Seam carving is an algorithm that does exactly this; it is a content-aware image-resizer. Although the problem itself seems neither correlated to physics nor programming, there are in fact beautiful analogues to draw from this algorithm to physical systems and it involves the use of dynamic programming.
(Much of the implementation is based on what is presented in this lecture on Seam Carving given in a course on Computational Thinking at MIT)
Here we will outline the fundamental algorithm we are to implement for resizing the image. The terms in italic will be defined more precisely in the following sections.

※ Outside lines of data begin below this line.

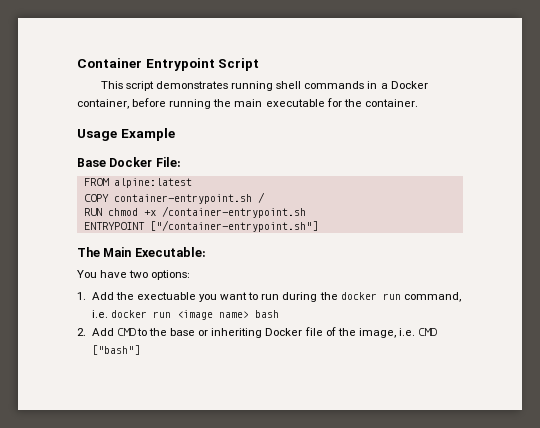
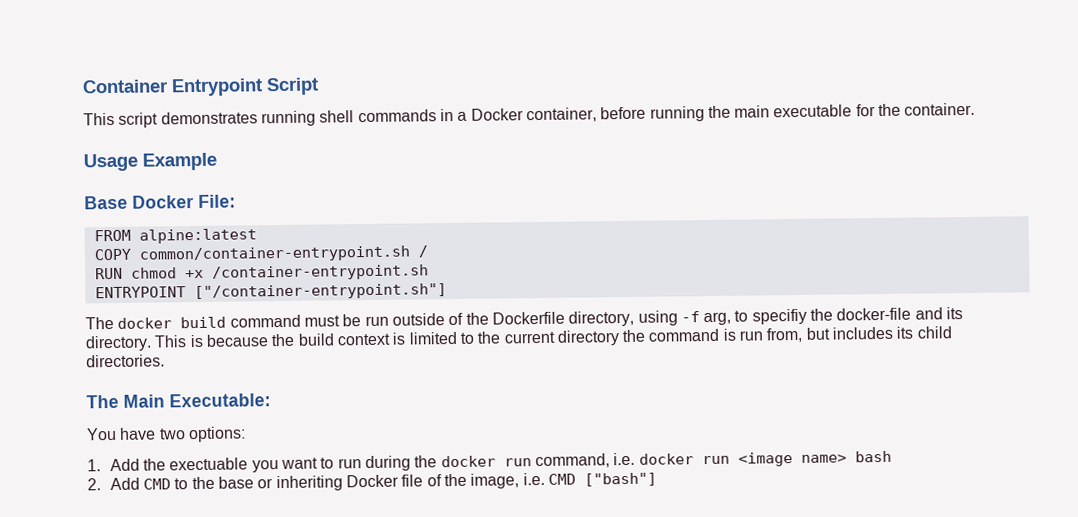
[113,194,252,204] container-entrypoint.sh -> [138,245,411,263] common/container-entrypoint.sh
(318, 226) none -> [85,307,964,330] [85,326,952,352] [86,354,165,368] // The docker build command must be run outside of the Dockerfile directory, using -f arg, to specifiy the docker-file and its directory. This is because the build context is limited to the current directory the command is run from, but includes its child directories.

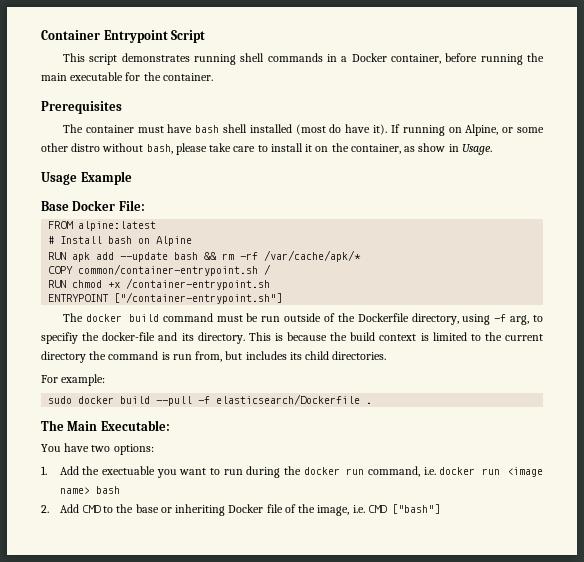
(976, 109) none -> [41,101,122,114] [62,124,545,136] [41,143,492,155] // Prerequisites // The container must have bash shell installed (most do have it). If running on Alpine, or some other distro without bash, please take care to install it on the container, as show in Usage.
(257, 236) none -> [48,236,193,246] [48,250,362,262] // # Install bash on Alpine // RUN apk add --update bash && rm -rf /var/cache/apk/*
(165, 361) none -> [41,374,106,386] [48,394,373,406] // For example: // sudo docker build --pull -f elasticsearch/Dockerfile .

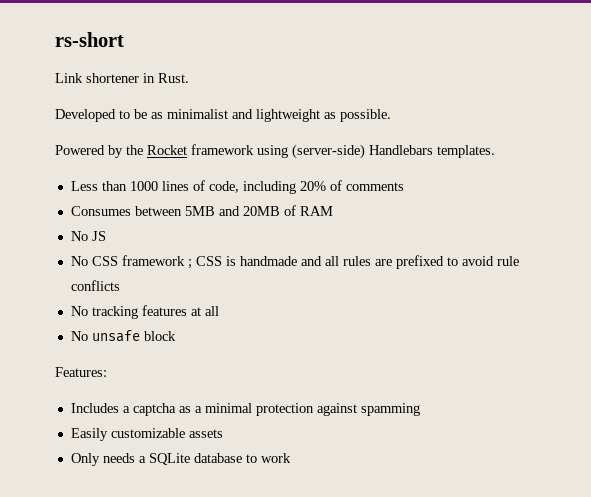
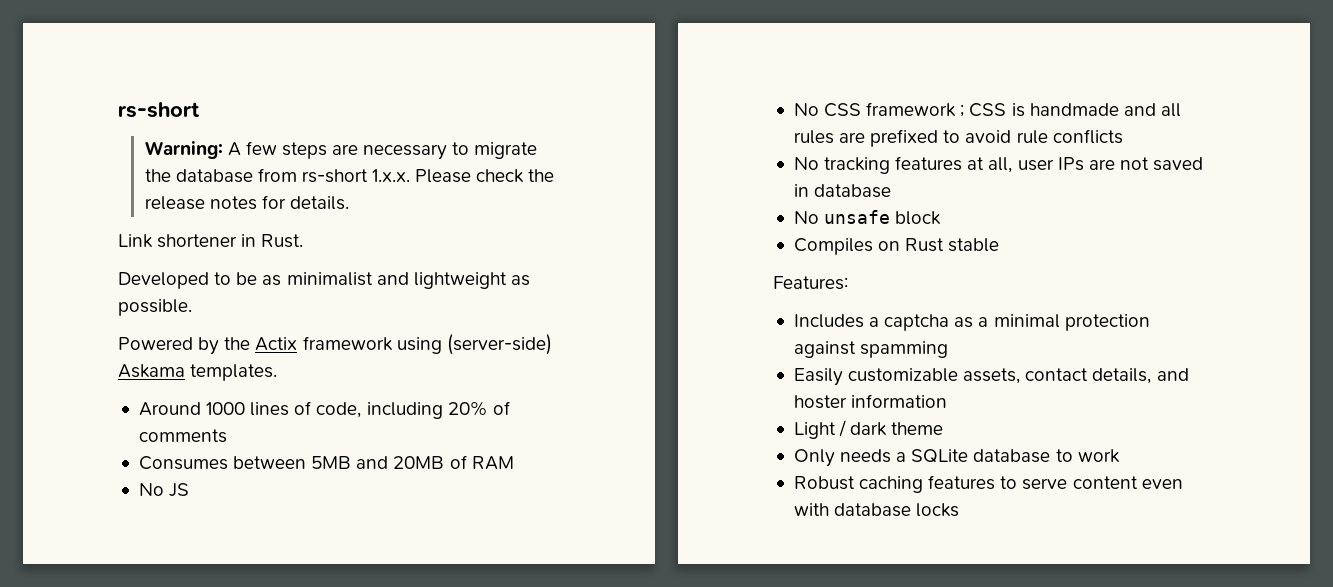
[55,32,124,47] rs-short -> [118,102,200,118] [144,141,538,160] [144,168,555,183] [144,195,349,210] rs-short // Warning: A few steps are necessary to migrate the database from rs-short 1.x.x. Please check the release notes for details.
[147,145,187,155] Rocket -> [255,337,298,351] Actix
[369,145,433,155] Handlebars -> [118,364,185,378] Askama
[70,181,127,191] Less than -> [138,402,201,416] Around
[204,306,219,316] all -> [988,157,1204,173] [793,184,892,198] all, user IPs are not saved in database
(176, 336) none -> [793,238,1000,255] // Compiles on Rust stable
[188,429,223,438] assets -> [963,368,1189,384] [793,394,948,409] [793,420,944,439] assets, contact details, and hoster information // Light / dark theme
(291, 458) none -> [793,475,1183,493] [793,503,960,517] // Robust caching features to serve content even with database locks

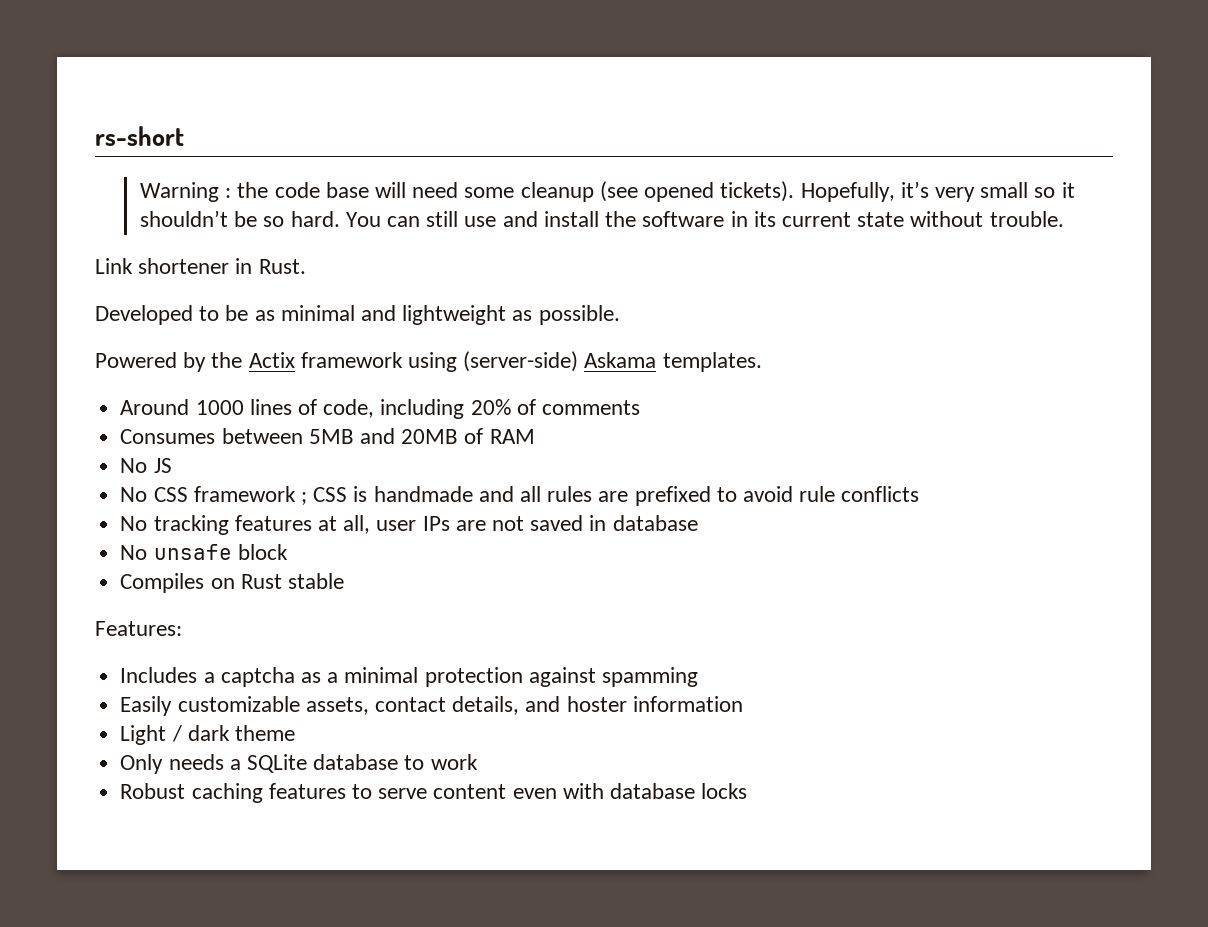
[144,141,538,160] [144,168,555,183] [144,195,349,210] Warning: A few steps are necessary to migrate the database from rs-short 1.x.x. Please check the release notes for details. -> [139,181,1075,202] [139,210,1064,227] Warning : the code base will need some cleanup (see opened tickets). Hopefully, it’s very small so it shouldn’t be so hard. You can still use and install the software in its current state without trouble.
[286,272,373,286] minimalist -> [280,305,355,321] minimal

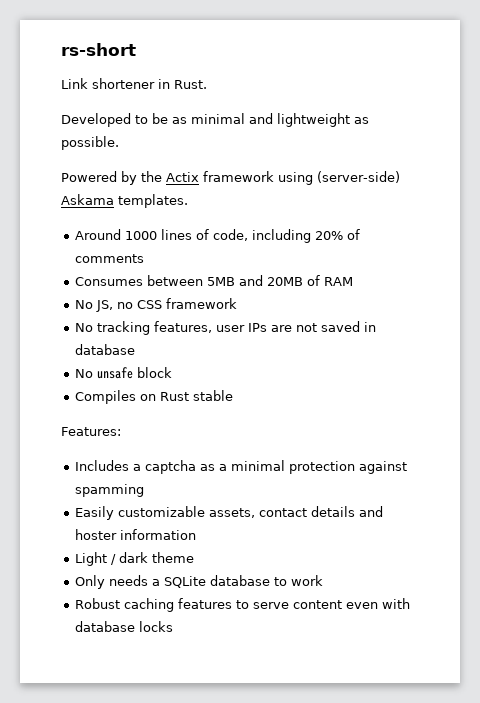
[139,181,1075,202] [139,210,1064,227] // Warning : the code base will need some cleanup (see opened tickets). Hopefully, it’s very small so it shouldn’t be so hard. You can still use and install the software in its current state without trouble. -> (136, 49) none
[153,458,172,473] [120,487,148,502] JS // No -> [96,300,134,312] JS, no
[300,486,920,506] ; CSS is handmade and all rules are prefixed to avoid rule conflicts -> (238, 303) none
[234,515,371,534] features at all, -> [154,321,213,333] features,
[452,696,520,715] details, -> [311,506,356,517] details

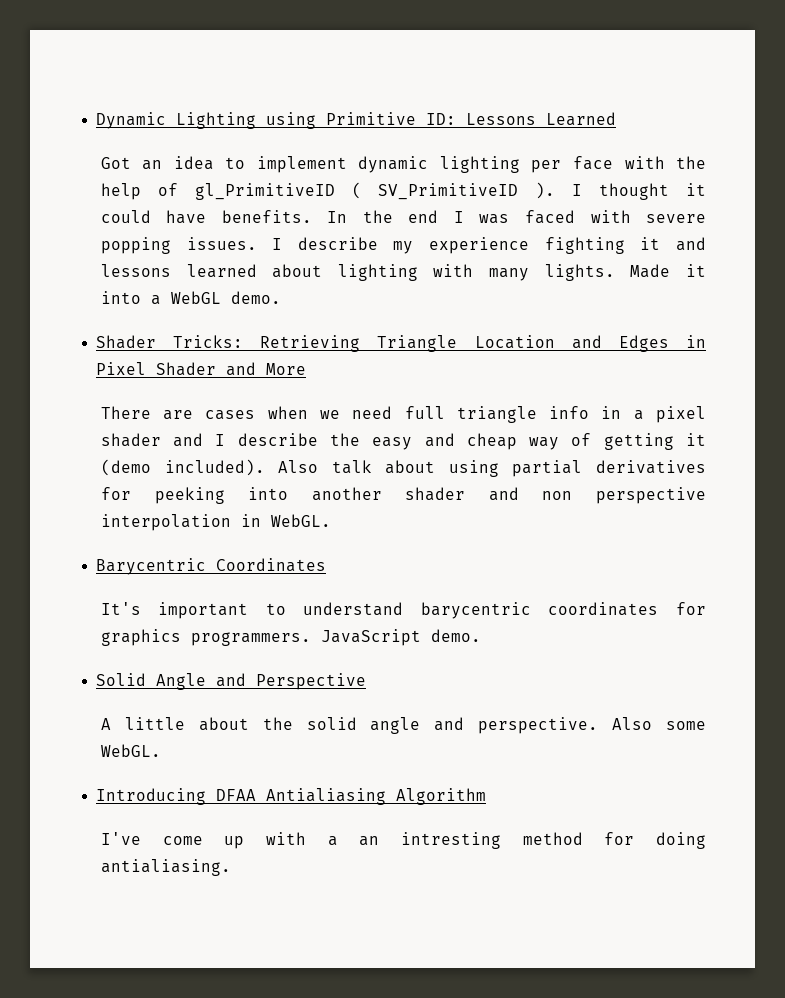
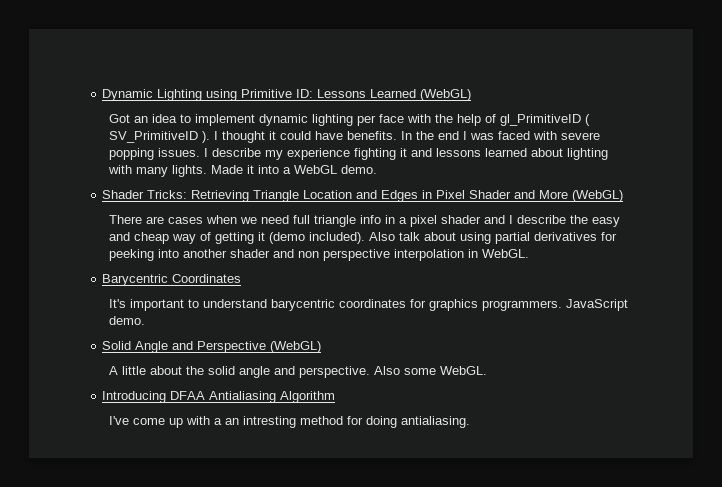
(617, 119) none -> [420,89,472,101] (WebGL)
(307, 369) none -> [572,190,624,202] (WebGL)
(367, 681) none -> [270,341,322,353] (WebGL)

Intuitively we seek in each iteration a path connecting the top and bottom of the image such that as little information as possible is contained in the pixels constituting the path.
In principle, the main task of the problem is to find out which pixels of an image can be removed with the smallest amount of loss possible. It is therefore convenient to associate an energy function that measures the information content of each pixel.
As a starter, let's introduce some notation and definitions to be able to make our ideas more precise. Denote by $\mathbf{I}$ an $n\times m$ image. Intuitively, we think of the image as essentially a $n\times m$ array of scalar values representing the brightness of each pixel of the image. However, in our discussion we are going to benefit from defining the image as a mapping \begin{align} \mathbf{I} : [1,\dots, n] \times [1,\dots,m] &\to \mathbb{R} \label{eq:img}\\ (i,j) &\mapsto \mathrm{Brightness}(i,j), \nonumber \end{align} assigning to each of the pixels of the image a level of brightness. We define the brightness of a pixel as the mean value of its red, green and blue-content, with $1.0$ being the highest value.
# importing useful packages
using Images, LinearAlgebra, ImageFiltering, Statistics, ImageView, Plots
# loading an image
img_path = "./wave.jpg"
image = load(img_path)
function brightness(img_element::AbstractRGB)
"""
Function for getting the brightness of a pixel
"""
return mean(img_element.r + img_element.g + img_element.b)
end
brightness (generic function with 1 method)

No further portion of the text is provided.